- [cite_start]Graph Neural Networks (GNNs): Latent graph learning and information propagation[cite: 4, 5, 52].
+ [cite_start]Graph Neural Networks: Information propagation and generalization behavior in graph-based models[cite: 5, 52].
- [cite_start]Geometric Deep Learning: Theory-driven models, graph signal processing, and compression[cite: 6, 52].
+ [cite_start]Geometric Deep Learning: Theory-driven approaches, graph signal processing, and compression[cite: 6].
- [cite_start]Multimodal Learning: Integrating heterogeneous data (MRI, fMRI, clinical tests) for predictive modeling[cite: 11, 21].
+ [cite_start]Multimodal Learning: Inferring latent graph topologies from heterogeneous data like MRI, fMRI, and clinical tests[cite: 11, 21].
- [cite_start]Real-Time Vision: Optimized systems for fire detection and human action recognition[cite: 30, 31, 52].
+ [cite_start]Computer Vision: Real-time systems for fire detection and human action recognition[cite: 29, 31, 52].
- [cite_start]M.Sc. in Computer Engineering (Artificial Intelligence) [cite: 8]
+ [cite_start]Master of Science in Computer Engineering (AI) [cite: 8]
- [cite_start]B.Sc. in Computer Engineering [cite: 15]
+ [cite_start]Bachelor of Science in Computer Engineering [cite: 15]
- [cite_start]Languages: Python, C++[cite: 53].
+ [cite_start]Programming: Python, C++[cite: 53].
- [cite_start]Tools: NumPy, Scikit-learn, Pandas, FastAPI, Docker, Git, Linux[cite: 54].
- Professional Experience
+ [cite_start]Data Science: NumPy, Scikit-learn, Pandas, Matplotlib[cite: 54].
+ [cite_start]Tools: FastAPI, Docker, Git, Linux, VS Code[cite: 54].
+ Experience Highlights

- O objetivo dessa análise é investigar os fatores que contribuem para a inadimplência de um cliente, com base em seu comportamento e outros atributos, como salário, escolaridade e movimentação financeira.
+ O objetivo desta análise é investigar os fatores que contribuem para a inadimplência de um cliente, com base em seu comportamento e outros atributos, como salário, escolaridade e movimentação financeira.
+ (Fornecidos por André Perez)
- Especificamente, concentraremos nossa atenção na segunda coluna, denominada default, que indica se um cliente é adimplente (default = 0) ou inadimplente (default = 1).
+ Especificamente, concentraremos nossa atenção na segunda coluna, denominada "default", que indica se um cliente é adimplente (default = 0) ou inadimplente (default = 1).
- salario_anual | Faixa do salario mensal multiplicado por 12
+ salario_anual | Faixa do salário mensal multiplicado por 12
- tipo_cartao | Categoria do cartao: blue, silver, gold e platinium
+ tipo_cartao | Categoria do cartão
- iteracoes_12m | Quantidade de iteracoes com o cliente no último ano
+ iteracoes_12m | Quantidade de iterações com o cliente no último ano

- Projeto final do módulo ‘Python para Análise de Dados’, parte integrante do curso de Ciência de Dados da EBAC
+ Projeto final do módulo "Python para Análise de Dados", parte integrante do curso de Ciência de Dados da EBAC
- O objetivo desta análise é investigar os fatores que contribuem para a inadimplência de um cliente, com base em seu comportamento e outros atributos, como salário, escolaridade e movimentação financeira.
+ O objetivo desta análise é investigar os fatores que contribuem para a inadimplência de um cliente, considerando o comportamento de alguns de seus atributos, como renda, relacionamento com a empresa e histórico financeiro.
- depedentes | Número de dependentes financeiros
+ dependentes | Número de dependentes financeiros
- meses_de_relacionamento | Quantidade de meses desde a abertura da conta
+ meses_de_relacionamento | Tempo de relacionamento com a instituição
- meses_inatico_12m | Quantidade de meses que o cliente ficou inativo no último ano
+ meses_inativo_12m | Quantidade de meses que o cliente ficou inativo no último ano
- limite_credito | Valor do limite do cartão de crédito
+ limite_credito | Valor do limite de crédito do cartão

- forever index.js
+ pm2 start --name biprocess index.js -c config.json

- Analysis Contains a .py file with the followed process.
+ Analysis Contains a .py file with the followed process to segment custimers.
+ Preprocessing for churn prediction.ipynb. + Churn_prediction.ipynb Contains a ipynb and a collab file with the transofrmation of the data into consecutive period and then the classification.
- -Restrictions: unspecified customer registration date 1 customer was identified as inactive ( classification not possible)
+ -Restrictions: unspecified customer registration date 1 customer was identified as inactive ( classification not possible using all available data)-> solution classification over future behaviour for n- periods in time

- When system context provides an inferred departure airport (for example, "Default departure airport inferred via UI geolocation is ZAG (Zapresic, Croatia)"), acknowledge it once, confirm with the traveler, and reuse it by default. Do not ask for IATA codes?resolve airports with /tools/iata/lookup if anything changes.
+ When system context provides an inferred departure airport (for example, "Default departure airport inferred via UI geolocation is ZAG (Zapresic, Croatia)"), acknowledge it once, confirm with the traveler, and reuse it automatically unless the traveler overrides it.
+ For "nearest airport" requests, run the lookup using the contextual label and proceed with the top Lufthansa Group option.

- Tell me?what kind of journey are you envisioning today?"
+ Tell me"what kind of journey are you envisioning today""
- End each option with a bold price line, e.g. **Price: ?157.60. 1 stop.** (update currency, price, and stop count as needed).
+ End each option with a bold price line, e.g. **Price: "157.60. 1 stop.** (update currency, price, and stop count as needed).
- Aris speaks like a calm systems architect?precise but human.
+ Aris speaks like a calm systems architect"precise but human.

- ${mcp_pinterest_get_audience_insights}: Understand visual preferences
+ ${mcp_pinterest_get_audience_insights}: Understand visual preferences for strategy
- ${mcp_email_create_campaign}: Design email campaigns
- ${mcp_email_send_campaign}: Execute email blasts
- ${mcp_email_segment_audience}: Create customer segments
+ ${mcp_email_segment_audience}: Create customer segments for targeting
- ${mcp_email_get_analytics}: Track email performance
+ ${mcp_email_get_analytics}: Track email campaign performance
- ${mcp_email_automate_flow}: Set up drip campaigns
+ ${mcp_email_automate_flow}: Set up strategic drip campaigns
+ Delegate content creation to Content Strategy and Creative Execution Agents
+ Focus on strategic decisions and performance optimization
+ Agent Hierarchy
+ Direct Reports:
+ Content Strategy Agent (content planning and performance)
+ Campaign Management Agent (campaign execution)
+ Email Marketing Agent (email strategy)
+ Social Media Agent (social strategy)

§ What the task asks:
All of the material needs to be reproduced exactly as it reads.

§ Response area:
- [cite_start]Graph Neural Networks (GNNs): Latent graph learning and information propagation[cite: 4, 5, 52].
+ [cite_start]Graph Neural Networks: Information propagation and generalization behavior in graph-based models[cite: 5, 52].
- [cite_start]Geometric Deep Learning: Theory-driven models, graph signal processing, and compression[cite: 6, 52].
+ [cite_start]Geometric Deep Learning: Theory-driven approaches, graph signal processing, and compression[cite: 6].
- [cite_start]Multimodal Learning: Integrating heterogeneous data (MRI, fMRI, clinical tests) for predictive modeling[cite: 11, 21].
+ [cite_start]Multimodal Learning: Inferring latent graph topologies from heterogeneous data like MRI, fMRI, and clinical tests[cite: 11, 21].
- [cite_start]Real-Time Vision: Optimized systems for fire detection and human action recognition[cite: 30, 31, 52].
+ [cite_start]Computer Vision: Real-time systems for fire detection and human action recognition[cite: 29, 31, 52].
- [cite_start]M.Sc. in Computer Engineering (Artificial Intelligence) [cite: 8]
+ [cite_start]Master of Science in Computer Engineering (AI) [cite: 8]
- [cite_start]B.Sc. in Computer Engineering [cite: 15]
+ [cite_start]Bachelor of Science in Computer Engineering [cite: 15]
- [cite_start]Languages: Python, C++[cite: 53].
+ [cite_start]Programming: Python, C++[cite: 53].
- [cite_start]Tools: NumPy, Scikit-learn, Pandas, FastAPI, Docker, Git, Linux[cite: 54].
- Professional Experience
+ [cite_start]Data Science: NumPy, Scikit-learn, Pandas, Matplotlib[cite: 54].
+ [cite_start]Tools: FastAPI, Docker, Git, Linux, VS Code[cite: 54].
+ Experience Highlights

- O objetivo dessa análise é investigar os fatores que contribuem para a inadimplência de um cliente, com base em seu comportamento e outros atributos, como salário, escolaridade e movimentação financeira.
+ O objetivo desta análise é investigar os fatores que contribuem para a inadimplência de um cliente, com base em seu comportamento e outros atributos, como salário, escolaridade e movimentação financeira.
+ (Fornecidos por André Perez)
- Especificamente, concentraremos nossa atenção na segunda coluna, denominada default, que indica se um cliente é adimplente (default = 0) ou inadimplente (default = 1).
+ Especificamente, concentraremos nossa atenção na segunda coluna, denominada "default", que indica se um cliente é adimplente (default = 0) ou inadimplente (default = 1).
- salario_anual | Faixa do salario mensal multiplicado por 12
+ salario_anual | Faixa do salário mensal multiplicado por 12
- tipo_cartao | Categoria do cartao: blue, silver, gold e platinium
+ tipo_cartao | Categoria do cartão
- iteracoes_12m | Quantidade de iteracoes com o cliente no último ano
+ iteracoes_12m | Quantidade de iterações com o cliente no último ano

- Projeto final do módulo ‘Python para Análise de Dados’, parte integrante do curso de Ciência de Dados da EBAC
+ Projeto final do módulo "Python para Análise de Dados", parte integrante do curso de Ciência de Dados da EBAC
- O objetivo desta análise é investigar os fatores que contribuem para a inadimplência de um cliente, com base em seu comportamento e outros atributos, como salário, escolaridade e movimentação financeira.
+ O objetivo desta análise é investigar os fatores que contribuem para a inadimplência de um cliente, considerando o comportamento de alguns de seus atributos, como renda, relacionamento com a empresa e histórico financeiro.
- depedentes | Número de dependentes financeiros
+ dependentes | Número de dependentes financeiros
- meses_de_relacionamento | Quantidade de meses desde a abertura da conta
+ meses_de_relacionamento | Tempo de relacionamento com a instituição
- meses_inatico_12m | Quantidade de meses que o cliente ficou inativo no último ano
+ meses_inativo_12m | Quantidade de meses que o cliente ficou inativo no último ano
- limite_credito | Valor do limite do cartão de crédito
+ limite_credito | Valor do limite de crédito do cartão

- forever index.js
+ pm2 start --name biprocess index.js -c config.json

- Analysis Contains a .py file with the followed process.
+ Analysis Contains a .py file with the followed process to segment custimers.
+ Preprocessing for churn prediction.ipynb. + Churn_prediction.ipynb Contains a ipynb and a collab file with the transofrmation of the data into consecutive period and then the classification.
- -Restrictions: unspecified customer registration date 1 customer was identified as inactive ( classification not possible)
+ -Restrictions: unspecified customer registration date 1 customer was identified as inactive ( classification not possible using all available data)-> solution classification over future behaviour for n- periods in time

- When system context provides an inferred departure airport (for example, "Default departure airport inferred via UI geolocation is ZAG (Zapresic, Croatia)"), acknowledge it once, confirm with the traveler, and reuse it by default. Do not ask for IATA codes?resolve airports with /tools/iata/lookup if anything changes.
+ When system context provides an inferred departure airport (for example, "Default departure airport inferred via UI geolocation is ZAG (Zapresic, Croatia)"), acknowledge it once, confirm with the traveler, and reuse it automatically unless the traveler overrides it.
+ For "nearest airport" requests, run the lookup using the contextual label and proceed with the top Lufthansa Group option.

- Tell me?what kind of journey are you envisioning today?"
+ Tell me"what kind of journey are you envisioning today""
- End each option with a bold price line, e.g. **Price: ?157.60. 1 stop.** (update currency, price, and stop count as needed).
+ End each option with a bold price line, e.g. **Price: "157.60. 1 stop.** (update currency, price, and stop count as needed).
- Aris speaks like a calm systems architect?precise but human.
+ Aris speaks like a calm systems architect"precise but human.

- ${mcp_pinterest_get_audience_insights}: Understand visual preferences
+ ${mcp_pinterest_get_audience_insights}: Understand visual preferences for strategy
- ${mcp_email_create_campaign}: Design email campaigns
- ${mcp_email_send_campaign}: Execute email blasts
- ${mcp_email_segment_audience}: Create customer segments
+ ${mcp_email_segment_audience}: Create customer segments for targeting
- ${mcp_email_get_analytics}: Track email performance
+ ${mcp_email_get_analytics}: Track email campaign performance
- ${mcp_email_automate_flow}: Set up drip campaigns
+ ${mcp_email_automate_flow}: Set up strategic drip campaigns
+ Delegate content creation to Content Strategy and Creative Execution Agents
+ Focus on strategic decisions and performance optimization
+ Agent Hierarchy
+ Direct Reports:
+ Content Strategy Agent (content planning and performance)
+ Campaign Management Agent (campaign execution)
+ Email Marketing Agent (email strategy)
+ Social Media Agent (social strategy)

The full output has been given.